Album: Mississippi Blues

Label: Water

Review date: Oct. 8, 2010


Though his eminence never reached the point of legendary, B.B. King’s elder cousin Booker T. Washington White did lead a life and career full of first-rate blues lore. Born in the first decade of the 20th century, White — like many Mississippi Delta bluesman — assimilated the powerful influence of howler Charley Patton, about whom he also told a good story or two. After recording some gospel-inflected sides in the early ‘30s, White served several years in prison for shooting a man, allegedly in self-defense. Just before his incarceration, however, he was able to skip town for Chicago, where he recorded “Shake ‘Em on Down,” which became one of his best known and frequently recorded compositions. While at the prison known as Parchman Farm, he recorded a blues of the same name for premier folklorists John and Alan Lomax.
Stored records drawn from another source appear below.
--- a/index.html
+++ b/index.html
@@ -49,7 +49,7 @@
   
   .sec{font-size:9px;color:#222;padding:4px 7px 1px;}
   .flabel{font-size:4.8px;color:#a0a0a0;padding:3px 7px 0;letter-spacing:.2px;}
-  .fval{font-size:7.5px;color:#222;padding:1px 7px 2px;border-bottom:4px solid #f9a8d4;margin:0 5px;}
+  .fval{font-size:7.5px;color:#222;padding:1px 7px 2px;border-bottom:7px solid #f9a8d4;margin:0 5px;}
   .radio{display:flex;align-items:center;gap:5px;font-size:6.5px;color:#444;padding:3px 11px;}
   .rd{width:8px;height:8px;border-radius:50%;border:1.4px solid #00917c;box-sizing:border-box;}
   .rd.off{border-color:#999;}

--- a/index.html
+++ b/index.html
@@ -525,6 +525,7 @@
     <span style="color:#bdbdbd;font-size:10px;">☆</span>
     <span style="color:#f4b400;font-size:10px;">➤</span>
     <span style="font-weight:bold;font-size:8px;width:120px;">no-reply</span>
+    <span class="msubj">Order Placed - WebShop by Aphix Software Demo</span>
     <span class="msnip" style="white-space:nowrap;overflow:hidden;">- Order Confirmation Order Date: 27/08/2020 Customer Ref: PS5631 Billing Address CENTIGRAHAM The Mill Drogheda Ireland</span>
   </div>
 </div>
Like those of other country-bluesmen, White’s career then lay in wait for the folk and blues revival of the 1960s. During that decade Bob Dylan covered White’s “Fixin to Die Blues,” and John Fahey and ED Denson tracked him down in Memphis, immediately recording new takes of his repertoire for release via their budding Takoma outfit. The inconspicuously titled Mississippi Blues is the latest reissue and repacking of those sessions. Adding three bonus tracks — one from a Takoma compilation and two from the A and B sides of separate 45 rpm single for the label — it supplants the variously titled (and evidently out of print) prior packages.

If nothing else, these recordings stand as a record of the somewhat awkward position in which the ‘60s revival placed the erstwhile country bluesman. While the blues vanguard had by that time gone electric, the folk revival’s reverence for country blues initially pressured bluesmen who already had embraced — or might otherwise have adopted — the modern electric approach, to hark back to the older style. (In his profile of Muddy Waters in Feel Like Goin’ Home, for instance, Peter Guralnick observes: “His first tour of England in 1958 was something of a disaster. The English were not ready for amplified blues apparently, and by all accounts Muddy just about blasted them out of the hall.”) The result may not have been stifling for long — some bluesman worked in both styles to appeal to their multiple audiences, and once white blues-rock hit, the landscape changed — but it did represent a strange paradox: a commercially-driven reversion in stylistic time back to a sound idealized as non-commercial and “authentic” but which, just like the loud club-accommodating electric sound, had never been untouched by market demands. It seems in keeping with the archivist impulse that threatened to make blues an idealized museum piece that White’s Takoma set is interrupted by a recording of White remembering Charley Patton and recounting a (perhaps tall) tale about how he received his first bit of whisky from Patton.

True to the old-timey romantic spirit of the revivalists who reignited White’s career and recorded the tracks that make up Mississippi Blues, newcomers and devotees alike will probably prefer his prime-era recordings, the best compilation of which may be Aberdeen Mississippi Blues: The Vintage Recordings 1930-1940. Yet, Mississippi Blues is a worthy representation of his latter-day output. Though in middle age by the time he recorded it, the album still shows White in fine form, and his searing vocals, in particular, sound unleashed by the crisper recording quality. Appropriately for a batch of recordings that (at least according to legend) were recorded the very day that Fahey and Denson tracked White down, Mississippi Blues has the ragged, spontaneous quality of upbeat, down-home blues.